The term “bass” is also used to identify the lowest-pitched members of many families of musical instruments, such as bass clarinet, bass trombone, bass drum, etc. There are even bass flutes. “Bass guitar” is a correct term for the instrument with strings tuned E, A, D, G – one octave lower than the first four strings of a traditional guitar. However, a “bass violin” is more accurately a “double bass,” with strings tuned two octaves below the violin. The term “bass,” though, has gained general acceptance.
The highest non-falsetto male voice in a choir, or a musical instrument that naturally plays in the same range.
In modern usage, the lowest pitch range of the female voice, usually spanning from F or G below Middle C, up more than an octave to D above High C. The word is Italian for “high.” As used in the 16th to 18th centuries, alto referred to a high male part in church music, sung above the tenor. The part was often sung by boys. As music evolved and included female singers, men were still called altos and women were called contraltos. That term is still used in modern classical music, particularly in opera.

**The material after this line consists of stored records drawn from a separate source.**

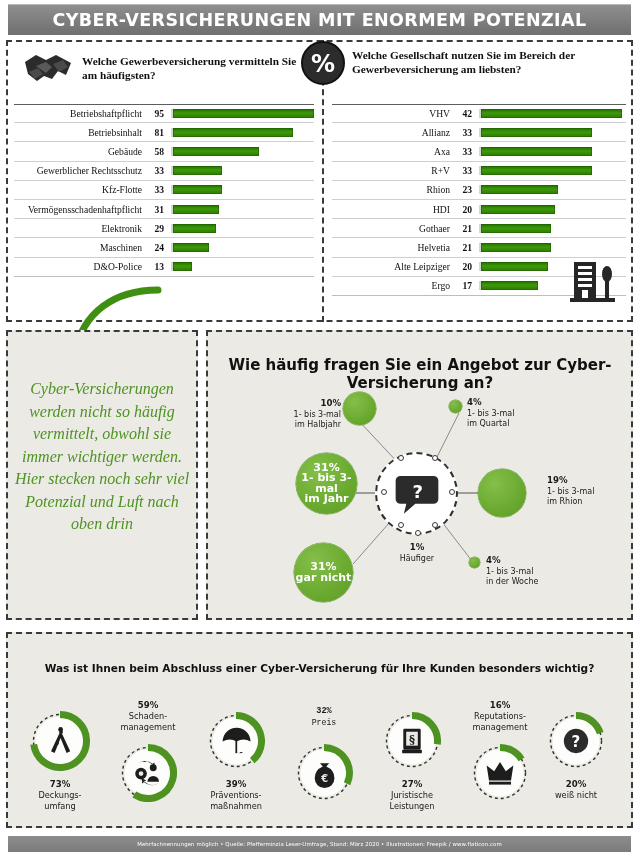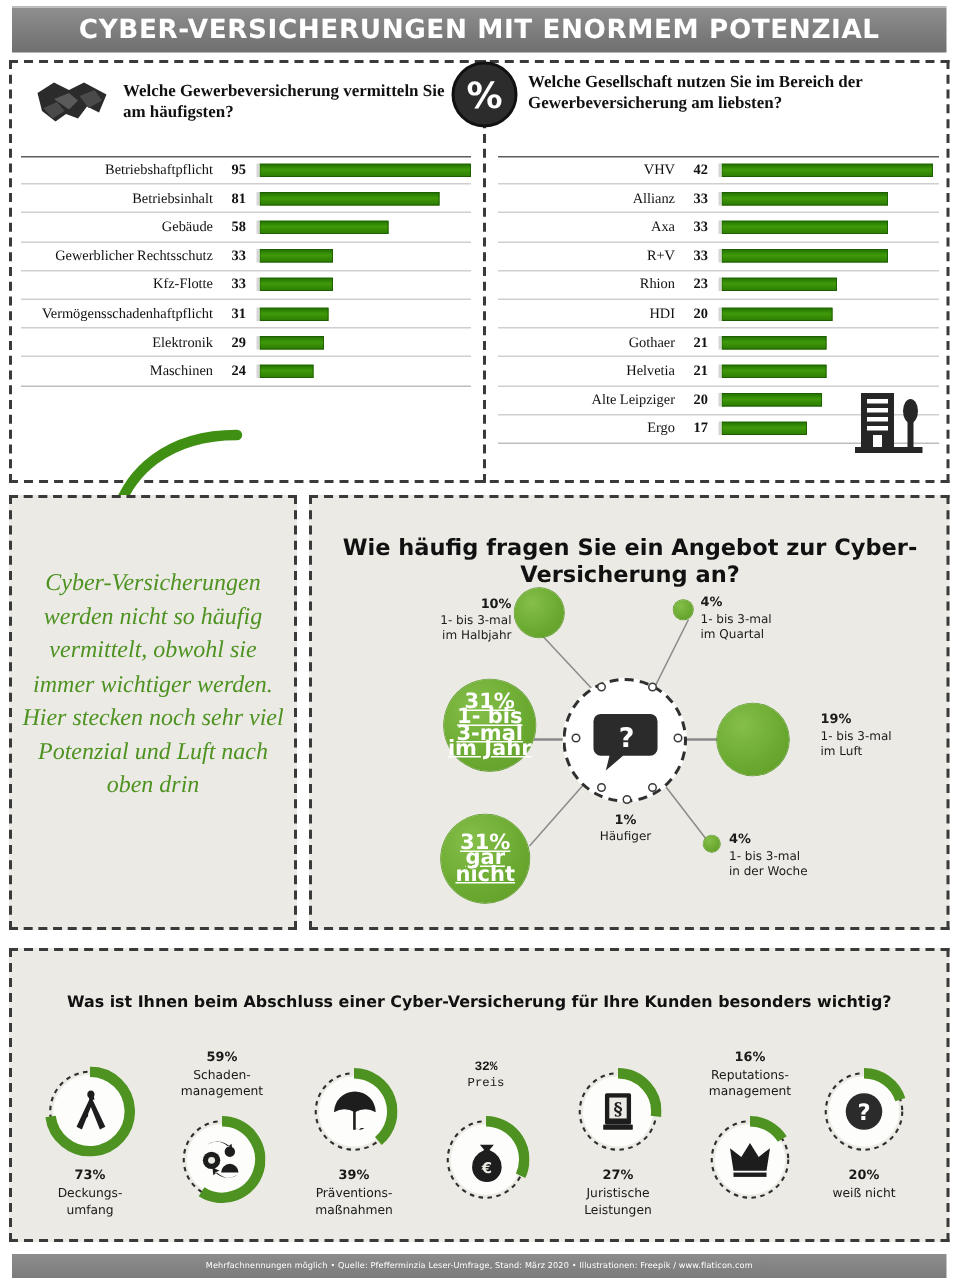"D&O-Police" div.row { html: none -> <div> <div>D&amp;O-Police</div> <div>13</div> <div></div> </div> }
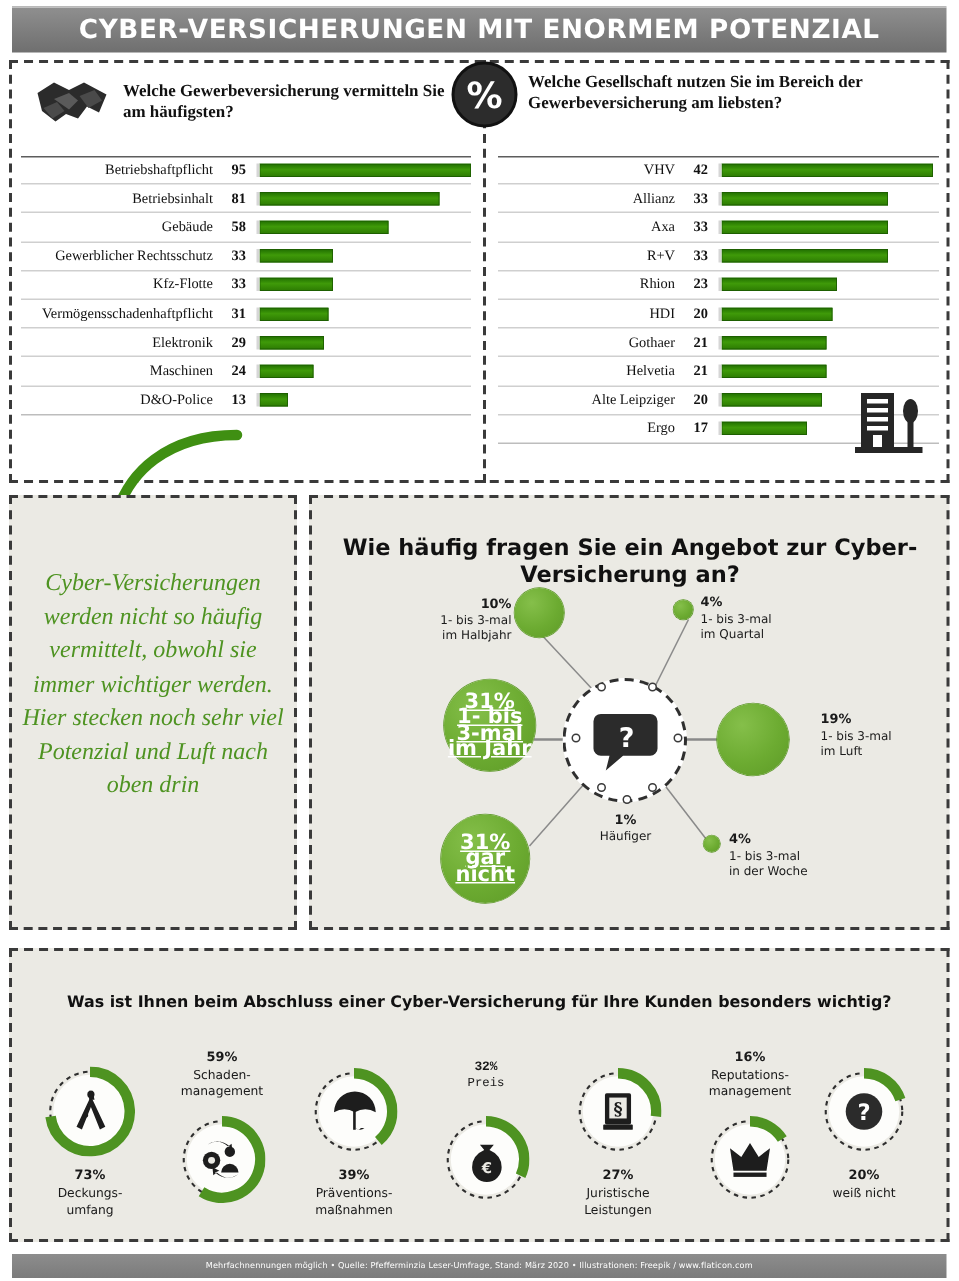"31%" .bubble .btxt { font-size: 14px -> 11px; text-decoration: underline -> none }
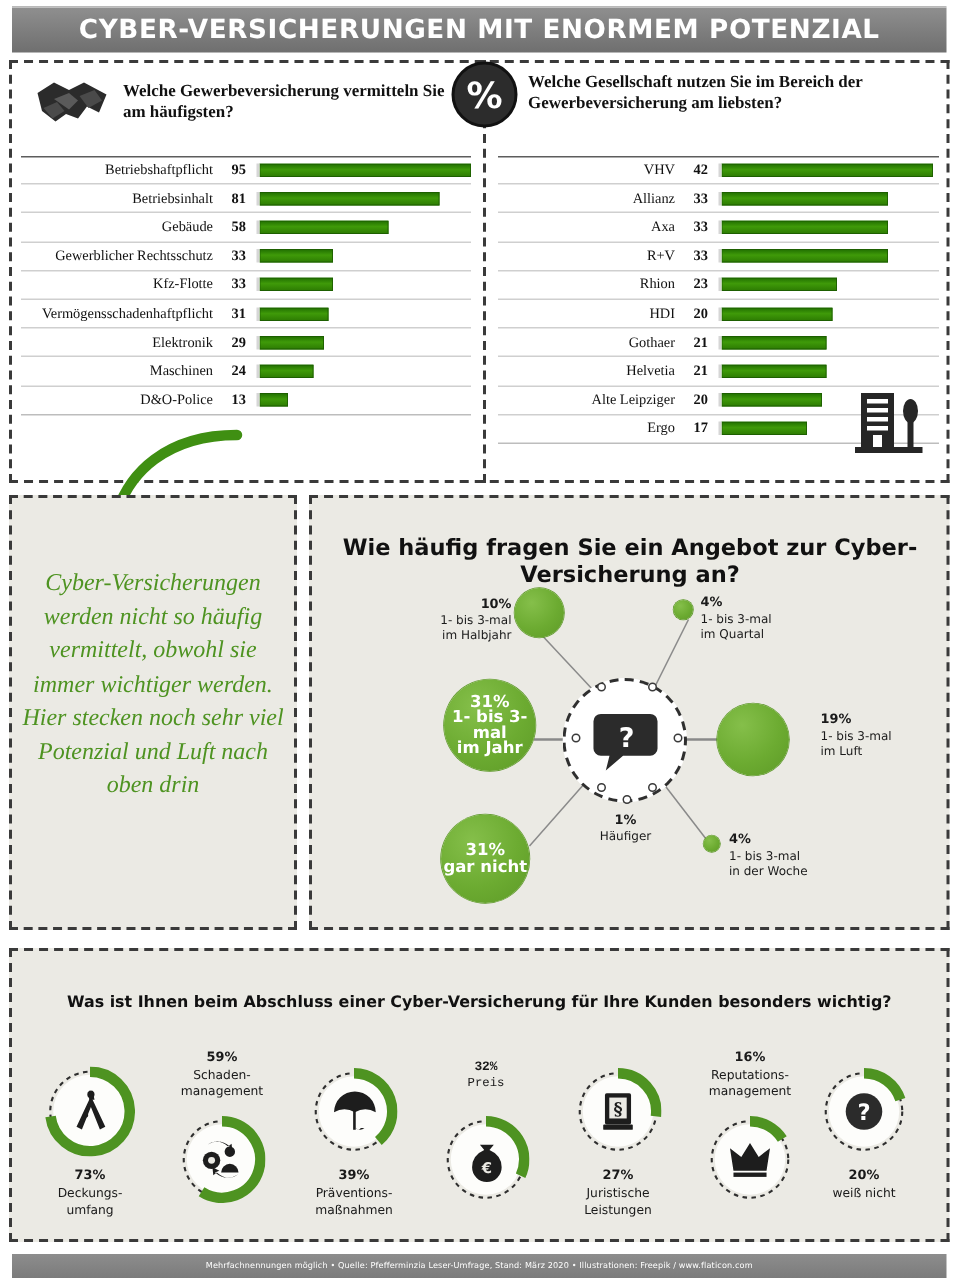"im Luft" span { text: Luft -> Rhion }
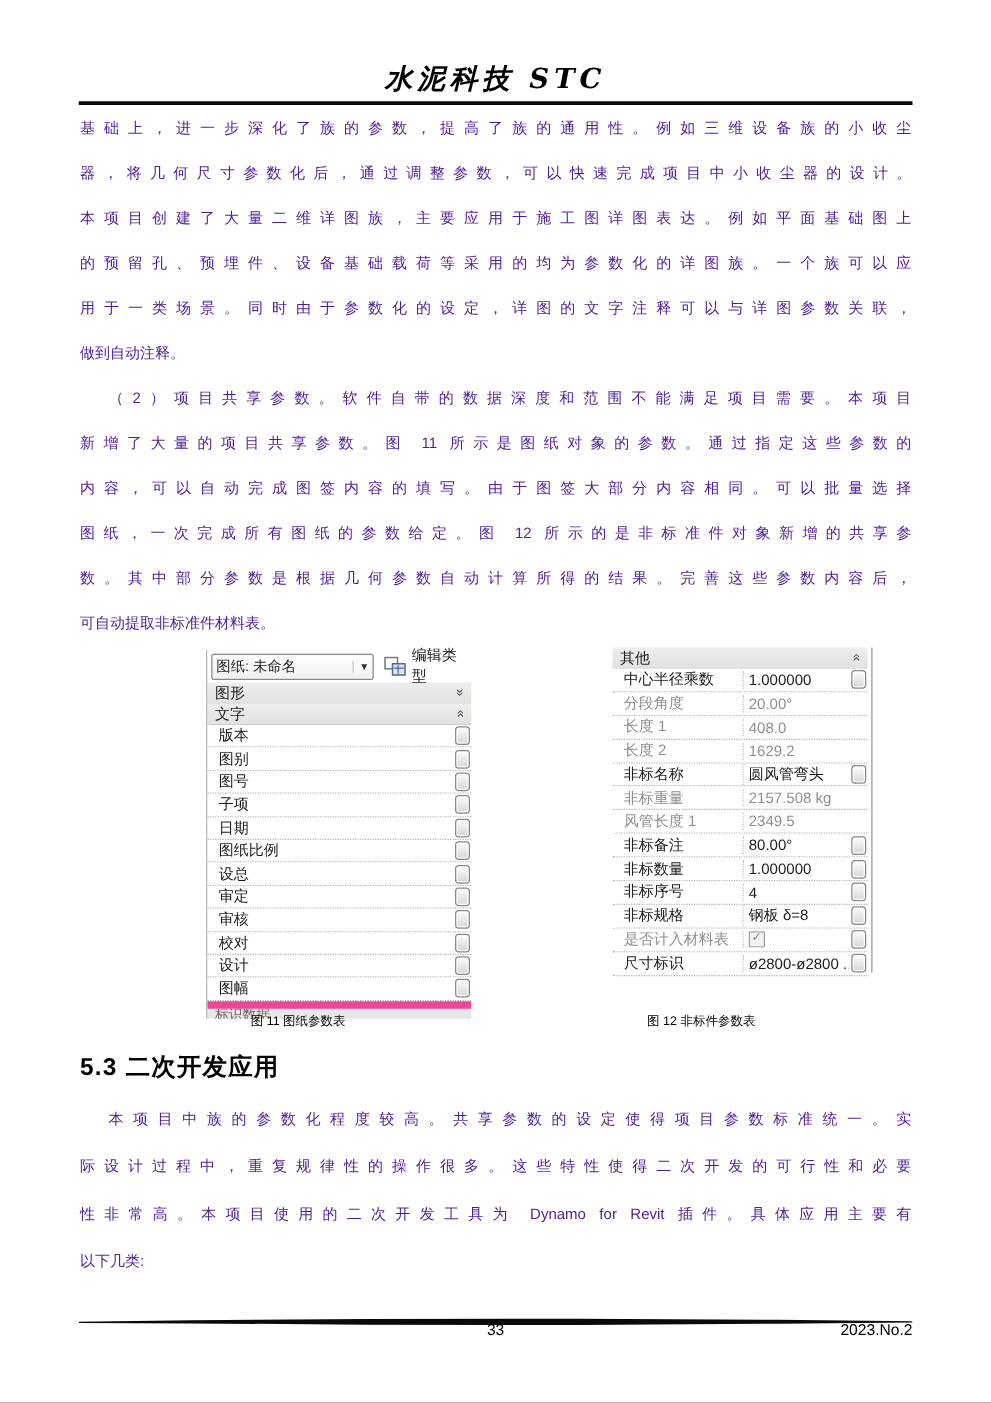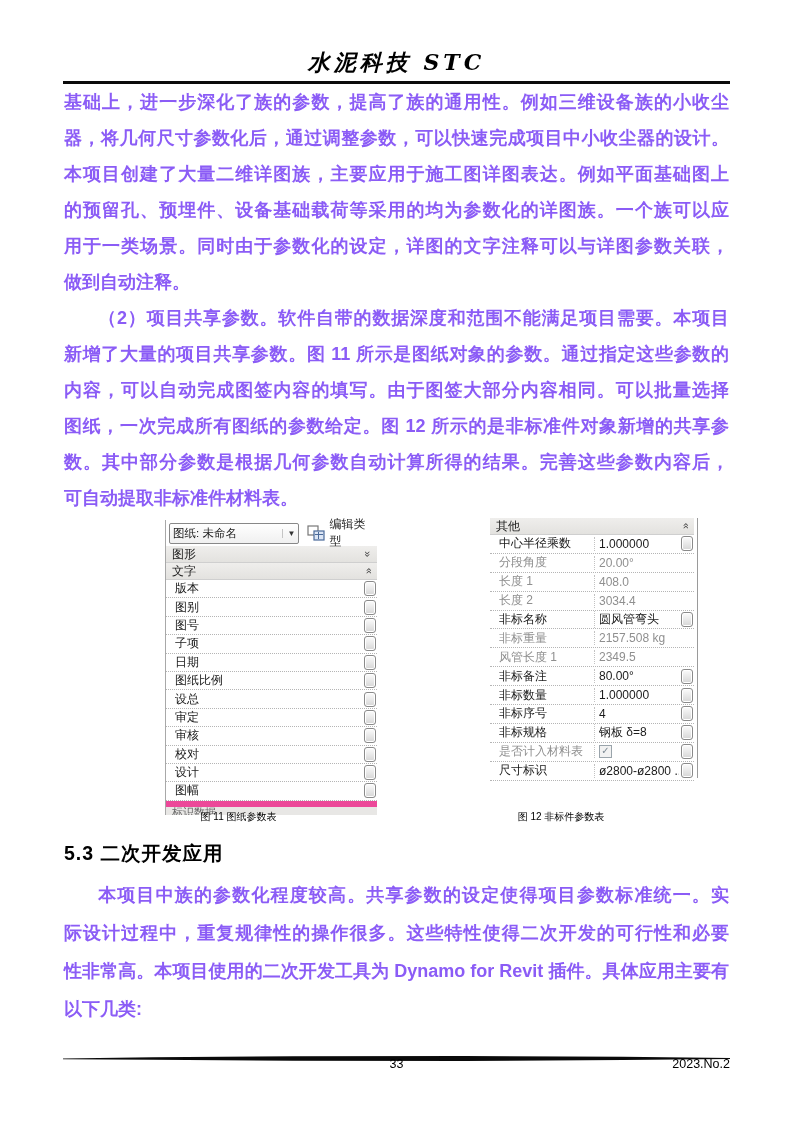"基础上，进一步深化了族的参数，提高了族的通用性。例如三维设备族的小收尘" .textblock { color: #8b5cf6 -> #4c1d95; font-size: 18px -> 12px; font-weight: bold -> none }
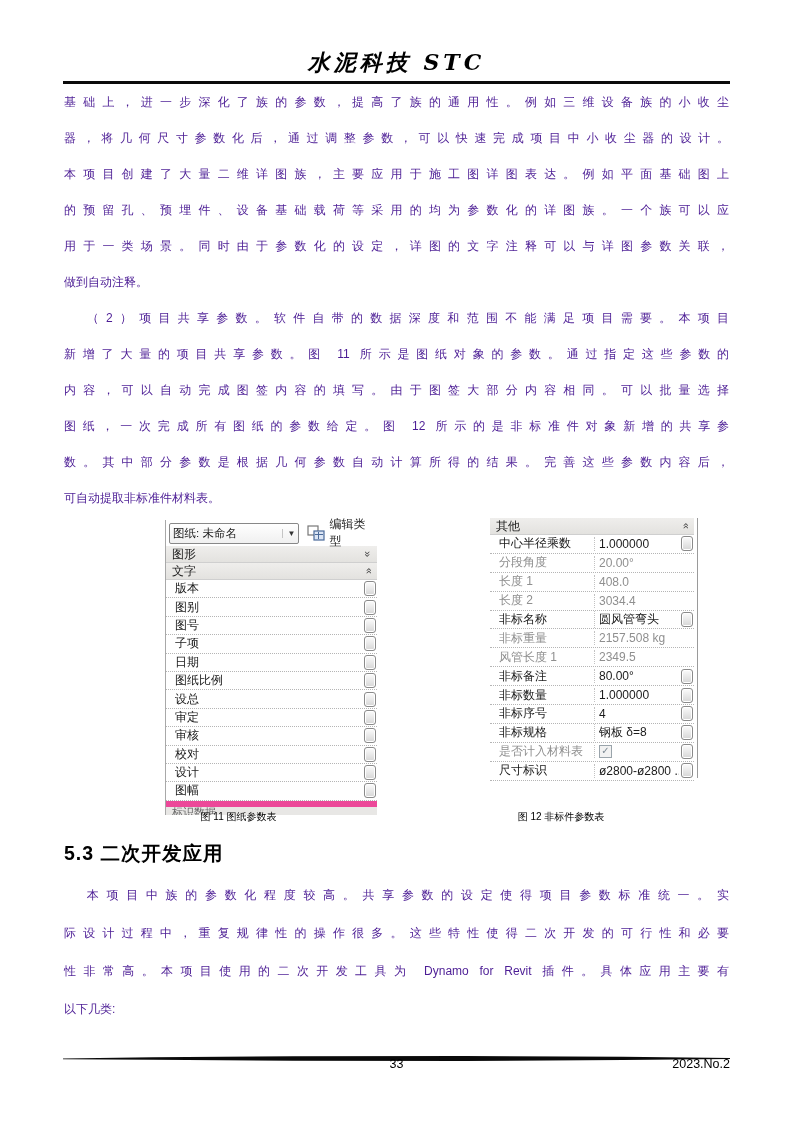"3034.4" span.pval { text: 3034.4 -> 1629.2 }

“Alto” is also used to describe various instruments that have the same approximate range as the alto voice, such as the alto flute and alto saxophone. French and Italian music scores call the viola (the string instrument second highest in pitch to the violin) an “alto.”
The highest pitch range of female voice, which generally begins at Middle C and extends upward at least one octave (to High C) and beyond, depending upon the abilities of the individual. As with almost all music performed before the 16th century, women were prohibited from performing, so boys sang soprano parts. As opera became popular in the 17th century, female sopranos became the featured singers and, along with the male tenors, were their era’s equivalent of pop stars.
The term “soprano” also identifies musical instruments that have ranges similar to the soprano voice. The best-known example is the soprano saxophone. The commonly recognized clarinet is actually a soprano clarinet; it has alto and bass versions.